Screening for congenital hypothyroidism in Maltese newborns using cord blood

Abstract

Routine screening for congenital hypothyroidism (CHT) has been introduced because clinical features of CHT may not be evident before the baby is a few weeks old and treatment at this stage may already be too late. Since a newborn testing programme employing liquid cord blood for other conditions had already been developed in the University of Malta and the Department of Health, we explored the possibility of implementing newborn thyroid testing using liquid cord blood. A similar programme had been implemented successfully in Finland and Philadelphia. Between September 1989 and August 1995 around 32,000 newborns were tested.
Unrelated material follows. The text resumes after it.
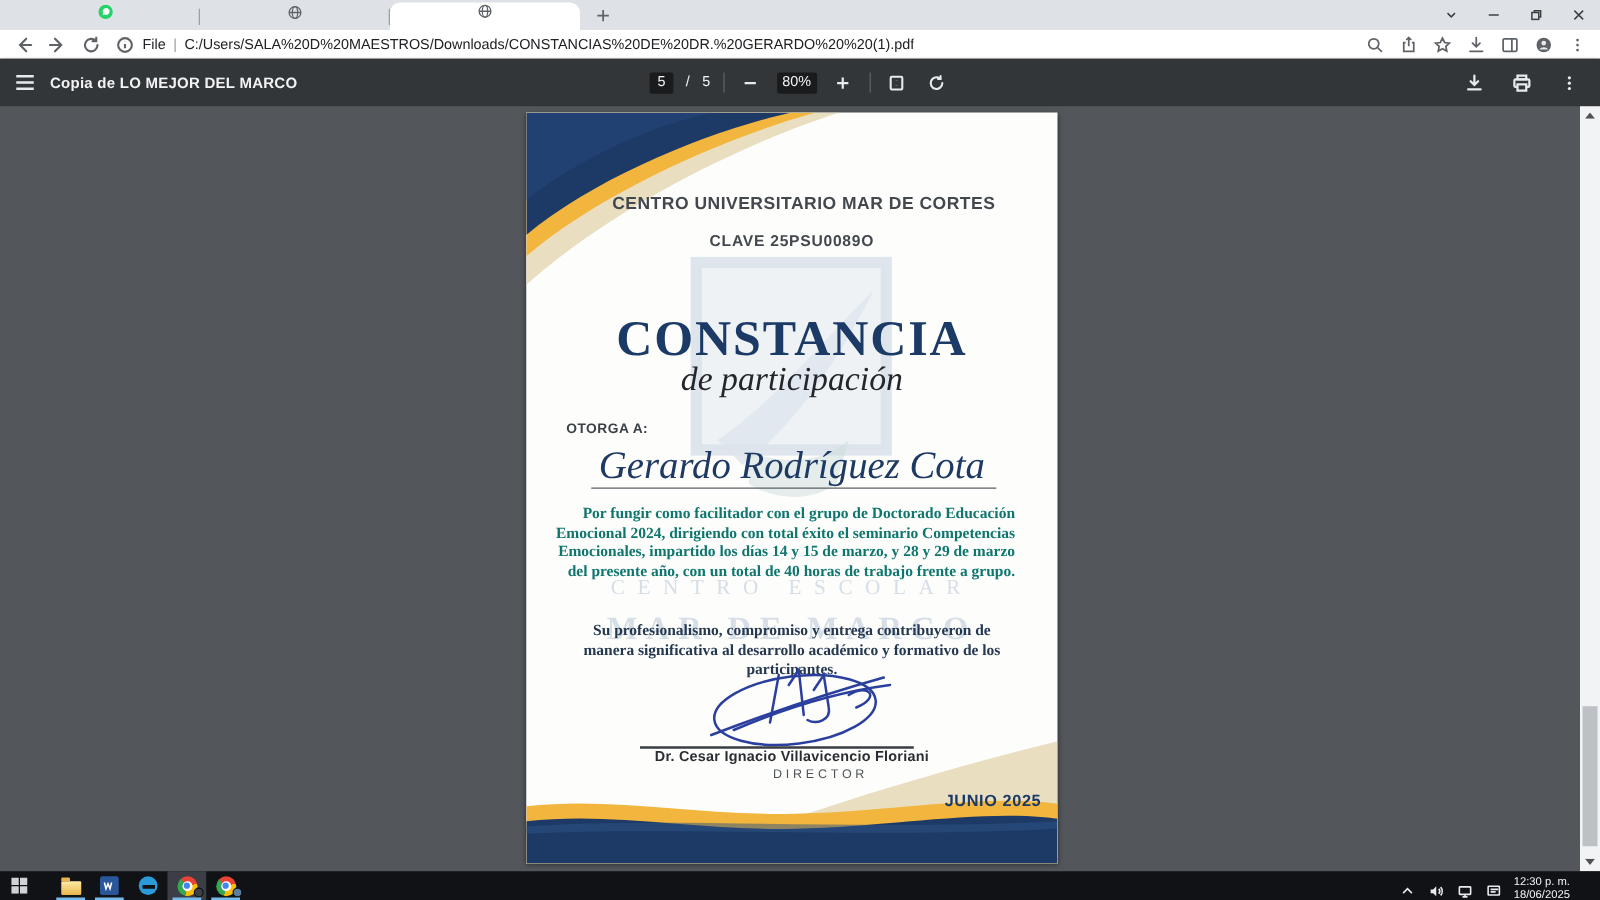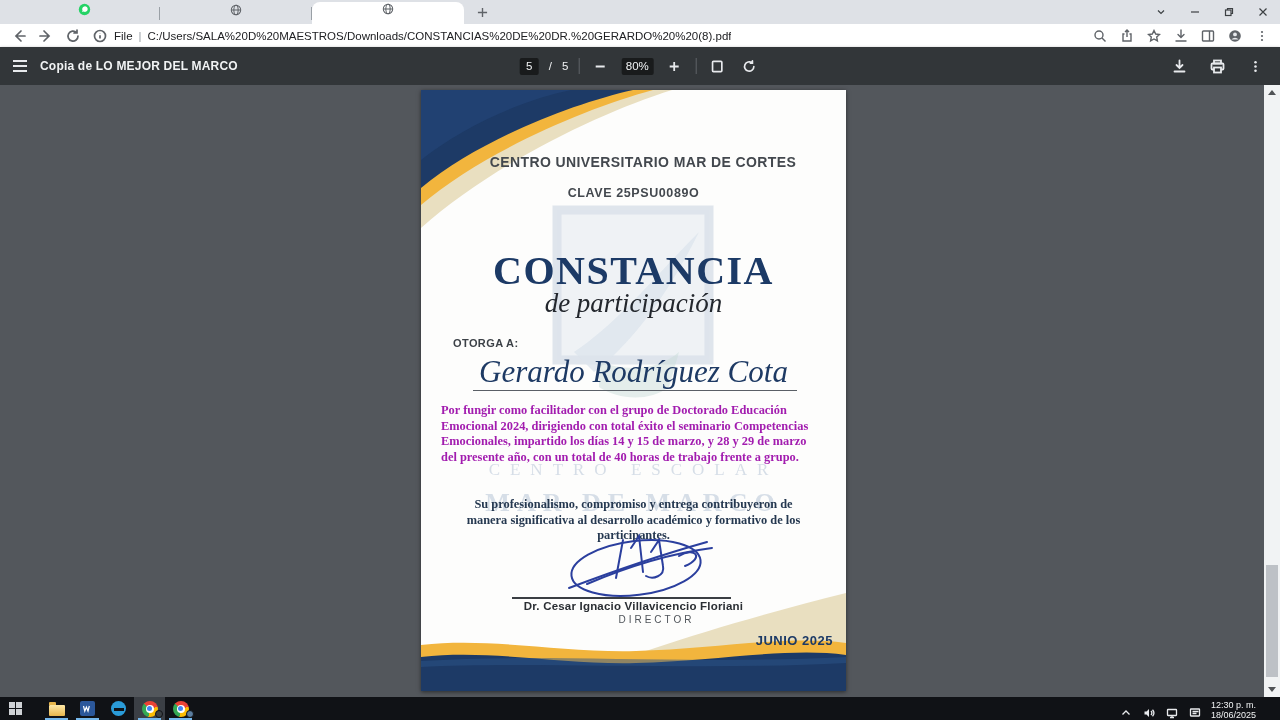"C:/Users/SALA%20D%20MAESTROS/Downloads/C" span.urltext { text: 8 -> 1 }
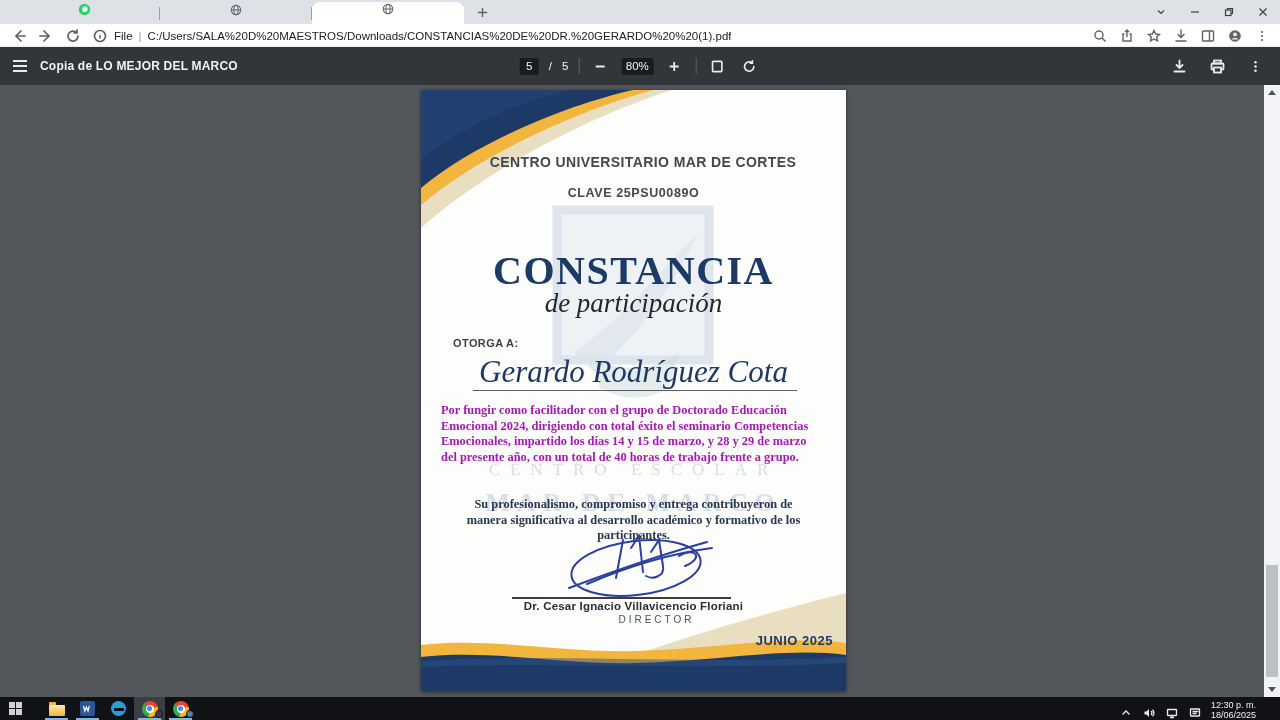"Por fungir como facilitador con" .body1 { color: #a21caf -> #0f766e; text-align: left -> right }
This is nearly complete ascertainment. Preliminary testing was by radioimmunoassay for TSH. The sera of those with TSH levels more than 13mU/l were further tested for free T4. If the free T4 level was below 12 pmol/l, the babies were recalled for clinical evaluation and repeat testing. Other babies were recalled for technical reasons, giving a total recall rate of 3.88%. CHT was identified in seven newborns and treatment started within 3 weeks of delivery. One baby was reported normal on screening but was suspected to have CHT on clinical grounds at 3 weeks of age, confirmed biochemically. The incidence of CHT in Malta is therefore 1 in 4500.